Actually, insight is more and more a matter
of
living insightfully. It's not just that you have insight
sometimes, but more and more as you reflect on Dhamma,
then everything is insightful. You see insightfully into life as
it's happening to you. As soon as you think you have to have
special conditions for it, and you're not aware of that, then
you're going to create all sorts of complexities about your
practice.
So I developed letting go: to not concern
myself with attaining or achieving anything. I decided to make
little achievements possible by learning to be a little more
patient, a little more humble, and a little more generous. I
decided to develop this: rather than go out of my way to control
and manipulate the environment with the intention of setting
myself up in the hope of getting high. It became apparent,
through reflection, that the attachment to the insights was the
problem. The insights were valid insights, but there was
attachment to the memory.
Then the insight came that you let go of all
your insights. You don't attach to them. You just keep letting
go of all the insights you have, because otherwise they become
memories, and then memories are conditions of the mind and, if
you attach to them, they can only take you to despair.
In each moment it's as it is. With
anapanasati, one inhalation, at this moment, is
this way. It's not like yesterday's inhalation was.
You're not thinking of yesterday's inhalation and yesterday's
exhalation while you're doing the one now. You're with it
completely, as it is; so you establish that. The reflective
ability is based on establishing your awareness in the way it is
now, rather than having some idea of what you'd like to
get, and then trying to get it in the here and now. Trying to
get yesterday's blissful feeling in the here and now means
you're not aware of the way it is now. You're not with it. Even
with
anapanasatiif you're doing it with the hope of getting
the result that you had yesterday, that will make it impossible
for that result to ever happen.
Last winter, Venerable Vipassi was meditating
in the shrine room and someone was making quite distracting
noises. Talking to Venerable Vipassi about it, I was quite
impressed, because he said first he felt annoyed and then he
decided the noises would be part of the practice. So, he opened
his mind to the meditation hall with everything in it - the
noises, the silence, the whole thing. That's wisdom, isn't it?

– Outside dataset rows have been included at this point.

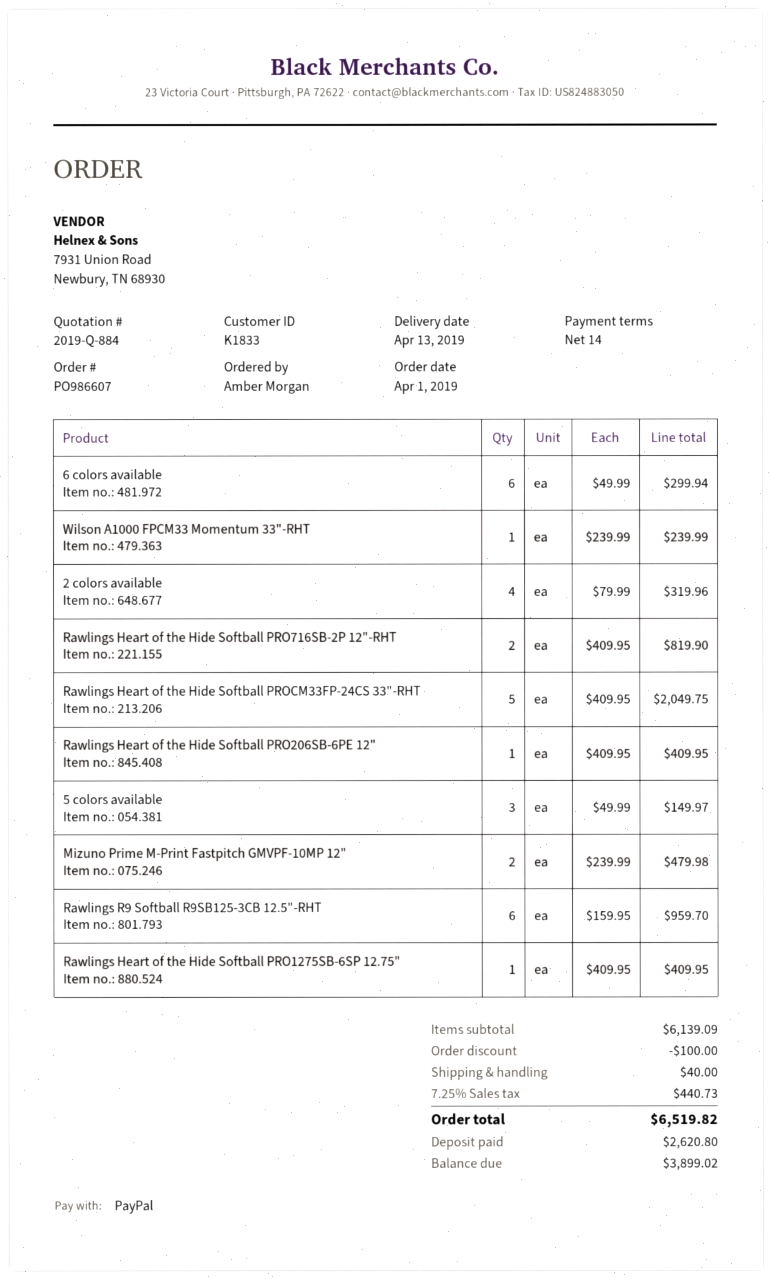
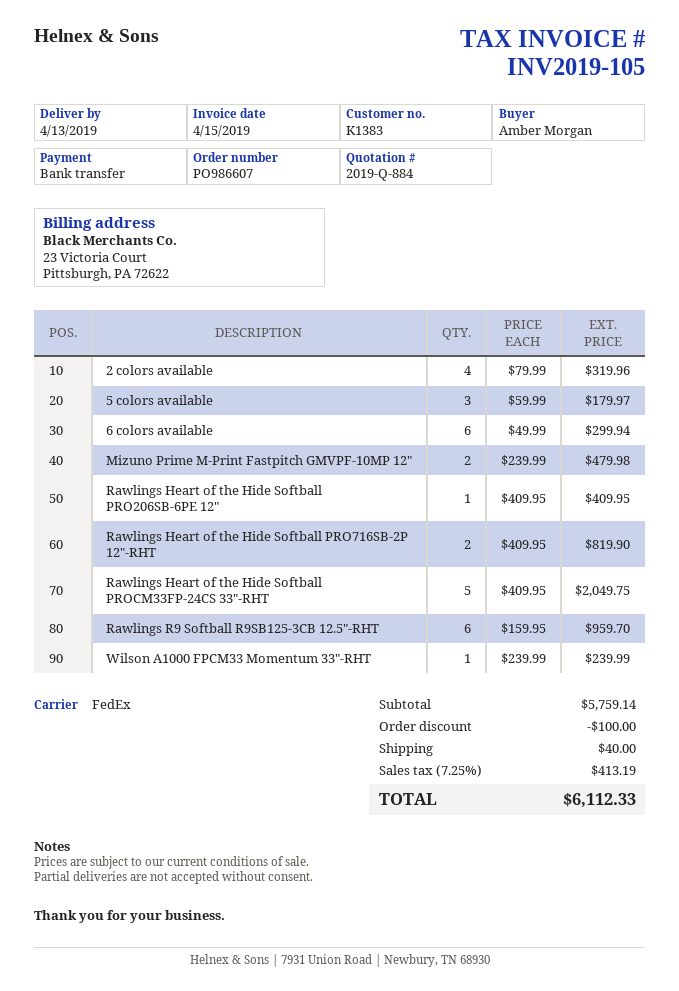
customer number: K1833 -> K1383
payment method: PayPal -> bank transfer
5 colors available: 3 x 49.99 = 149.97 -> 3 x 59.99 = 179.97
Rawlings Heart of the Hide Softball PRO1275SB-6SP 12.75": 1 x 409.95 = 409.95 -> none
subtotal: 6139.09 -> 5759.14
tax: 7.25% = 440.73 -> 7.25% = 413.19
total: 6519.82 -> 6112.33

If the noise is something you can stop - like a door banging in
the wind - go close the door. If there's something you have
control over, you can do that.
But much of life you have no control over.
You have no right to ask everything to be silent for 'my'
meditation. When there is reflectiveness, instead of having a
little mind that has to have total silence and special
conditions, you have a big mind that can contain the whole of
it: the noises, the disruptions, the silence, the bliss, the
restlessness, the pain. The mind is all-embracing rather than
specialising on a certain refinement in consciousness. Then you
develop flexibility, because you can concentrate your mind.
This is where wisdom is needed for real
development. It's through wisdom that we develop it, not through
willpower or controlling or manipulating environmental
conditions; getting rid of the things we don't want and trying
to set ourselves up so that we can follow this desire to achieve
and attain.
Desire is insidious. When we are aware that
our intention is to attain some state, that's a desire, isn't
it? So we let it go. If we are sitting here, even with a desire
to attain the first
jhana, we recognise that that desire is going to be the
very thing that's going to prevent the fulfilment. So we let of
the desire, which doesn't mean not to do
anapanasati, but to change the attitude to it.
So what can we do now? Develop mindfulness of
one inhalation. Most of us can do that; most human beings have
enough concentration to be concentrated from the beginning of an
inhalation to the end of it. But even if your concentration span
is so weak you can't even make it to the end, that's all right.
At least you can get to the middle, maybe. That's better than if
you gave up totally or never tried at all, isn't it? Because at
least you're composing the mind for one second, and that's the
beginning: to learn to compose and collect the mind around one
thing, like the breath, and sustain it just for the length of
one inhalation; if not, then half an inhalation, or a quarter,
or whatever. At least you have started, and you must try to
develop a mind that's glad at just being able to do that much,
rather than being critical because you haven't attained the
first
jhana, or the fourth.
If meditation becomes another thing you have
to do, and you feel guilty if you don't live up to your
resolutions, then you start pushing yourself without an
awareness of what you're doing. Then life does get quite dreary
and depressing. But if you are putting that skilful kind of
attention into your daily life, you'll find so much of daily
life very pleasant - which you may not notice if you are caught
in your compulsions and obsessions. If we act with
compulsiveness it becomes a burden, a grind. Then we drag
ourselves around doing what we have to do in a heedless and
negative way. But being able to be in the countryside - the
trees, the fields. However we have this time for a retreat - we
can sit and walk; we don't have a lot to do. The morning
chanting, the evening chanting can be extremely pleasant for us,
when we're open to it. People are offering the food. The meal is
quite a lovely thing. People are eating mindfully and quietly.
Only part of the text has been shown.